O texto que você vai ler abaixo foi escrito para este blog por Pâmela Rodrigues, uma blogueira apaixonada por internet e antenada com assuntos do coração. Visite o blog dela para conhecê-la melhor. Eu recomendo. :-)
Como uma mentira mal contada eu desejei você. Calma, eu posso explicar. Parecia mentira querer você. Logo você que era TUDO de diferente de mim. Você que não chegava nem perto do "modelo" de beleza e comportamento que eu "admirava". Eu gosto dos homens altos, mas você é alto demais. Gosto dos sérios, mas sua arrogância supera qualquer seriedade. Não tenho problemas com signos, mas você é virginiano e isso já é pedir demais.

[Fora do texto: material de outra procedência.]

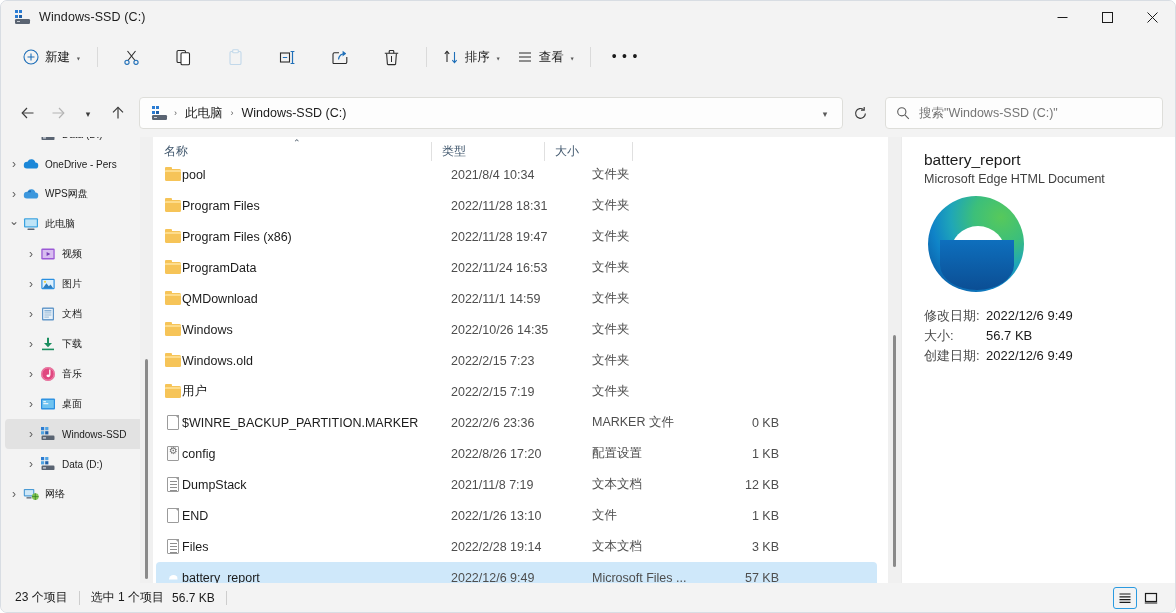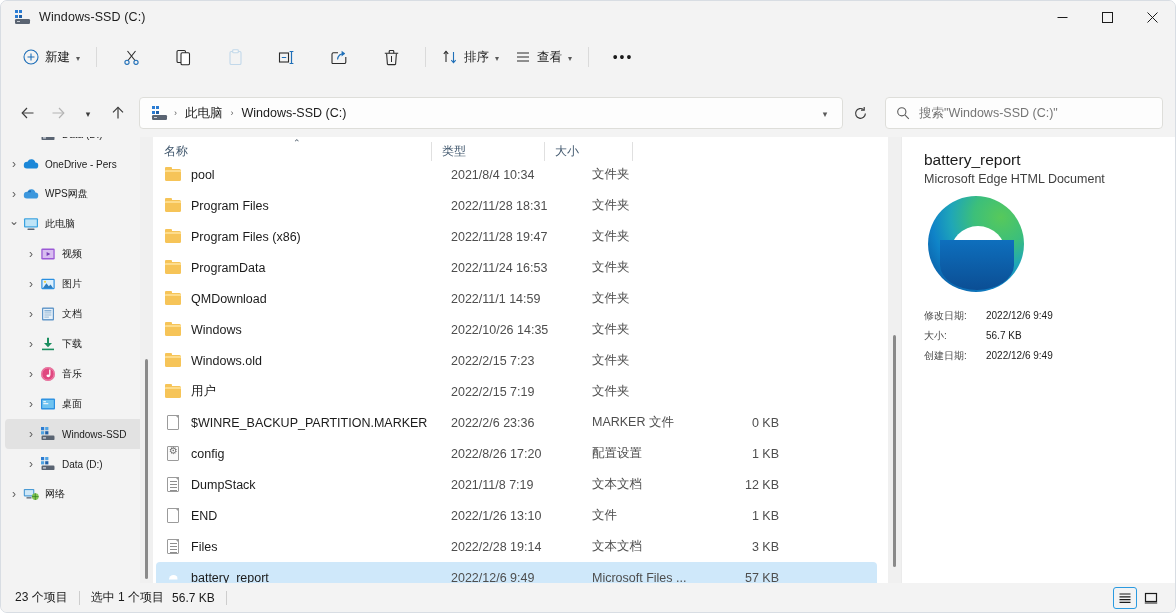--- a/index.html
+++ b/index.html
@@ -89,20 +89,21 @@
   
   .cmdbar {
     position: absolute;
     left: 0; top: 32px;
     width: 100%;
     height: 48px;
     display: flex;
     align-items: center;
     padding-left: 14px;
     box-sizing: border-box;
+    font-family: Liberation Mono, monospace;
   }
   .cmd-btn {
     height: 32px;
     min-width: 36px;
     display: flex;
     align-items: center;
     justify-content: center;
     gap: 6px;
     border-radius: 4px;
     padding: 0 8px;
@@ -335,21 +336,21 @@
     align-items: center;
     font-size: 12.5px;
     color: #1b1b1b;
     border-radius: 4px;
     margin-right: 24px;
     margin-left: 3px;
     cursor: default;
   }
   .row.sel { background: #cfe8fa; }
   .cell { box-sizing: border-box; overflow: hidden; white-space: nowrap; }
-  .c-name { width: 278px; display: flex; align-items: center; gap: 9px; padding-left: 9px; }
+  .c-name { width: 278px; display: flex; align-items: center; padding-left: 9px; }
   .c-date { width: 141px; padding-left: 8px; color: #4e4e4e; margin-left: 9px; }
   .c-type { width: 113px; padding-left: 8px; color: #4e4e4e; }
   .c-size { width: 82px; text-align: right; color: #4e4e4e; }
 
   
   .ficon { width: 17px; min-width: 17px; height: 16px; position: relative; }
   .folder {
     position: absolute; left: 0; top: 2px;
     width: 16px; height: 12px;
     background: #f6c458;
@@ -482,21 +483,21 @@
   }
   .d-thumb .swoop {
     position: absolute;
     left: 12px; top: 44px;
     width: 74px; height: 50px;
     border-radius: 0 0 50% 50%;
     background: linear-gradient(180deg, #0e6fbd 0%, #0b4e94 100%);
   }
   .meta-row {
     display: flex;
-    font-size: 10px;
+    font-size: 13px;
     line-height: 20px;
   }
   .meta-k { width: 62px; color: #4a4a4a; }
   .meta-v { color: #1b1b1b; }
 
   
   .statusbar {
     position: absolute;
     left: 0; bottom: 0;
     width: 100%;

Você não é gentil como os príncipes dos contos de fada que eu cresci lendo. Nem faz o estilho "olhos brilhantes" ao ver uma mulher. Você é até grosseiro, se comparado aos príncipes. Assim, como desejar logo você? Não combinava com meus padrões.
Meu radar de seleção natural, em qualquer avaliação "meia-boca" eliminaria você na primeira análise. Você não é daqueles que se sonha nas rodas de meninas durante a adolescência. Tenha absoluta certeza disso, você não é.
Mas a vida... você sabe, né??? A vida prega peças. Brinca com os roteiros que a gente traça, mesmo se tudo for feito bem direitinho. A vida tem uma ciranda descompassada. Ela não segue o cronograma que esboçamos. Ela é sapeca feito criança, escolhe os caminhos mais difíceis, porque geralmente soam mais atraentes...
Essa é a palavra - atraente. Quando vi você me olhar pela primeira vez eu pensei - desengonçado, gordo, muito alto e com cabelo despenteado, mas que olhar! A maneira como você me olha deveria ser patenteada. Sim, eu posso dizer que é a maneira como você ME OLHA porque eu já vi olhares seus pra outras mulheres. Uns de desejo, outros de carinho, alguns que eu não gostei, mas nunca nehum como os que você lança pra mim. Ninguém ganha esse olhar. Esse olhar, que me prendeu em você é só meu.
De certa forma é bom porque é tudo o que eu tive de você até hoje. Entretanto, por outro lado é muito ruim, porque seu olhar me fez querer você. Ah, não se alegre! Não é carnal. Eu não quis um beijo, ou um abraço. Eu quis conhecer você. Conversar com você. Poder olhar você, sem que fosse sempre de modo disfarçado. Quis muito poder olhar você. Até que não seria ruim receber uma ligação sua, de forma despretenciosa.
Justamente você. Não era pra ser você. Era pra ser o David Beckham; o Colin Firth, sei lá quem mais, menos você. Você foi a maior peça que a vida me pregou. Tive que vencer meu orgulho e baixar minha guarda pra poder me aproximar de você. A menina mimada teve que deixar sua redoma cor-de-rosa, porque o príncipe não iria me resgatar na torre. Eu tive de descer sozinha as escadas, me pôr diante de você e dizer que não tivesse medo porque nosso querer era o mesmo. Lindo conto de fadas!
Sem castelo, sem cavalo branco (sempre odiei a parte do cavalo branco e da carruagem, mas....), sem canções (amava as canções), com muitas bruxas (as bruxas vieram, né?!?!?) e sem fada madrinha (essa eu preciso até hoje). Não faz qualquer sentido que meu coração só lembre de você. É quase um castigo. Pra onde foi o encanto, a magia, o mistério, a surpresa do amor...? Se todos os homens fossem como você não haveria nem branca de neve. Então que há nesse seu olhar? Que mundo inteiro eu encontro nele a ponto de me perder em você?
Por que você lança esse olhar só pra mim? Se por um minuto você conseguir livrar-se dos seus fantasmas, pegue minhas perguntas, minhas infinitas interrogações e faça, de uma vez por todas, nosso mundo girar, movido pelas falas retidas em nossos olhares, por todos esses anos.